Мама оставалась совершенно неграмотная. Но сколько она знала молитв – удивительно! Просыпаюсь, а она уже на коленях. Я подойду к ней, встану рядом и молюсь. Она меня погладит по головке: «Умница, моя!» Я помолюсь, а потом опять ложусь спать.
Хозяйство у нас было большое. Но с начала коллективизации лошадку хорошей породы у нас забрали в колхоз. А корову, овец, поросят оставили, так как вдова с малыми детьми. Мама ходила в управление, просила помощи: земли было много, а обрабатывать было нечем. Люди добрые помогали, а мама потом им отшивала по вечерам и ночам. Когда-то папа ей купил швейную машинку «Зингер». Мама была большой мастерицей. Шила всё: и платье, и брюки, и шапки…
Я окончила три класса, дали справку для учёбы в семилетке. Старшая сестра Анна Васильевна Васина (1901–1979) собралась к мужу на Урал, поскольку начались гонения, связанные с коллективизацией, и забрала меня с собой. Я начала учиться в четвёртом классе и закончила там семь классов. Сестра заботилась обо мне: обувала и одевала. Когда у неё появились дети, то я была им за няньку.

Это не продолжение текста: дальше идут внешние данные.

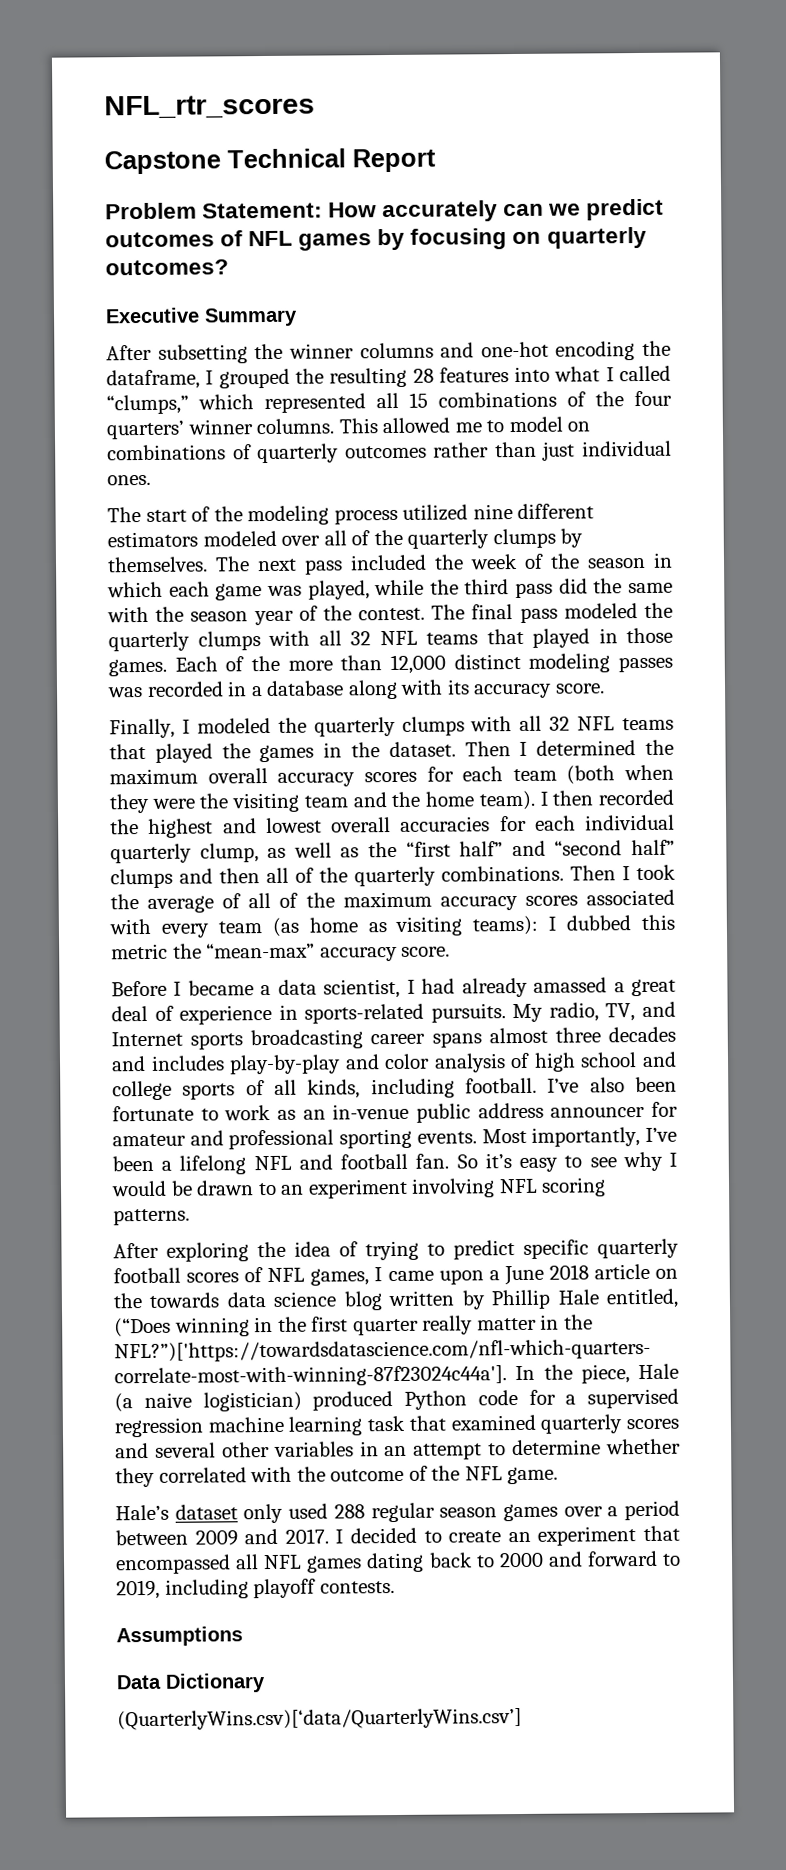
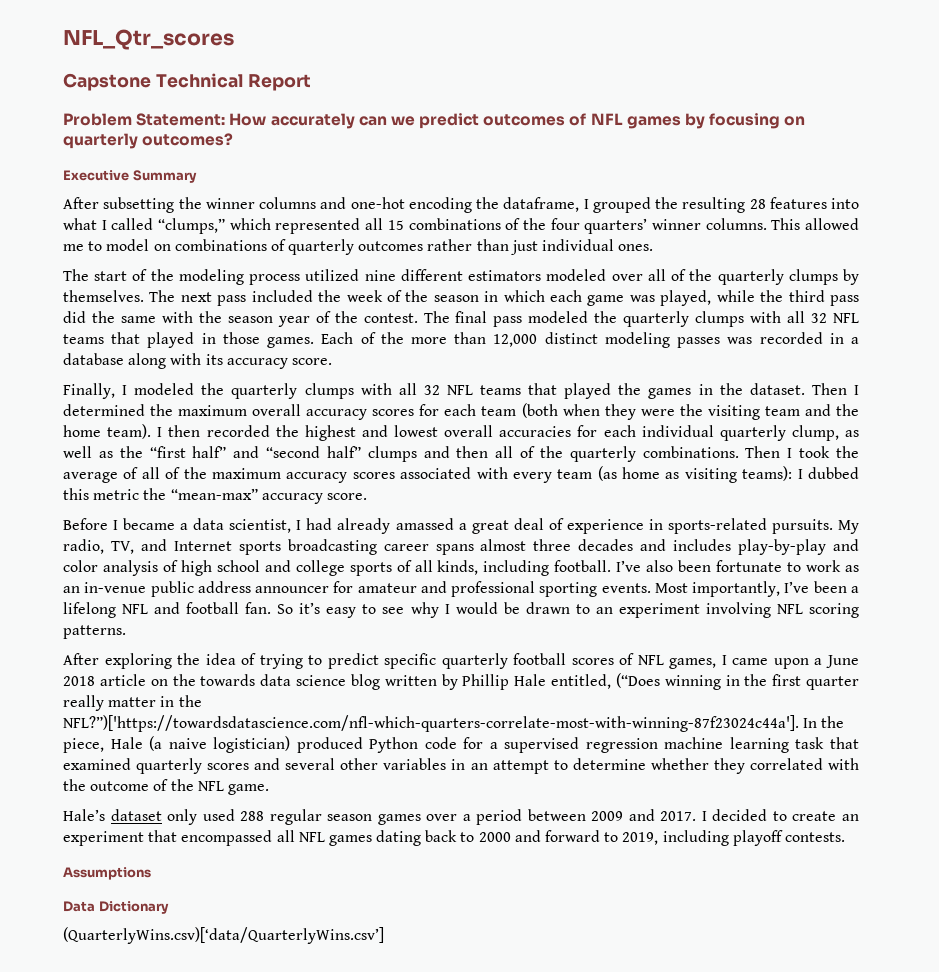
[104,94,315,120] NFL_rtr_scores -> [63,29,234,50] NFL_Qtr_scores

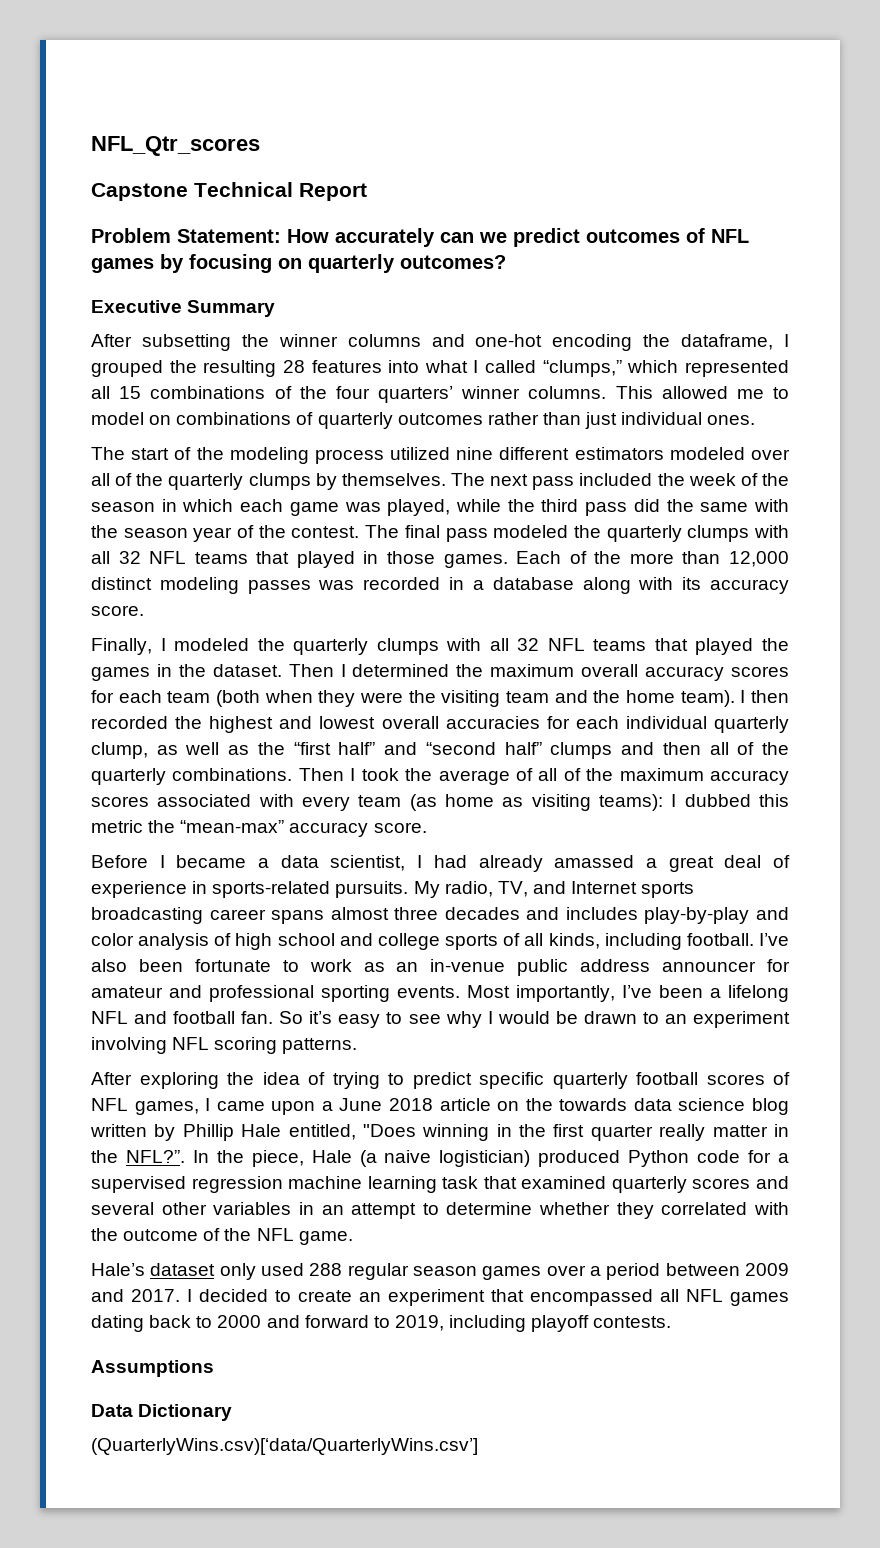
[615,673,660,688] (“Does -> [362,1124,416,1137] "Does
[63,715,799,732] NFL?”)['https://towardsdatascience.com/nfl-which-quarters-correlate-most-with-winning-87f23024c44a']. -> [125,1150,185,1163] NFL?”.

Когда уже подросла, мы вернулись в Тамбов, и я устроилась на работу воспитательницей в детский садик, который находился на территории Пехотного училища. Там познакомилась с курсантом Стефаном Стефановичем Смоляковым (1910–1943), который оканчивал училище. 23 февраля 1936 года мы поженились. Молодым офицером его посылали на разные участки, где жилья не было. Собственно, мы и не жили вместе. Как только Гена родился, я перебралась с ним к сестре. В 1940 году Стефан получил направление в часть, которая располагалась на Кольском полуострове в городе Мончегорске, и забрал нас. Ты только родилась, когда 22 июня 1941 года объявили о начале войны, и папу, как кадрового офицера, сразу отправили на фронт.
Я осталась одна с двумя детьми: Гене было 4 с половиной года, а тебе-то – всего месяц. За мной приехала сестра Вера Илюхина (1910–1981) и забрала меня с двумя детьми в Тамбов к сестре Нюре в совхоз Инжавино, где её муж Герасим Ермолаевич Васин (1900–1977) работал главным бухгалтером. Они жили в отдельном доме (ведомственная квартира). Вскоре его демобилизовали. Мы остались с сестрой и детьми одни на хозяйстве.
После получения мною похоронки на твоего отца в июле 1943 года нас сразу же выселили из квартиры. Я переехала с вами к больной маме досматривать её в деревню Сергиевка. После её смерти в 1946 году я продала наследственную часть дома и на эти деньги и единоразовое пособие за погибшего мужа-полковника купила крохотную квартирку в центре города. Устроилась работать на хлебозавод лаборанткой. После окончания курсов по повышению квалификации работала технологом до выхода на пенсию».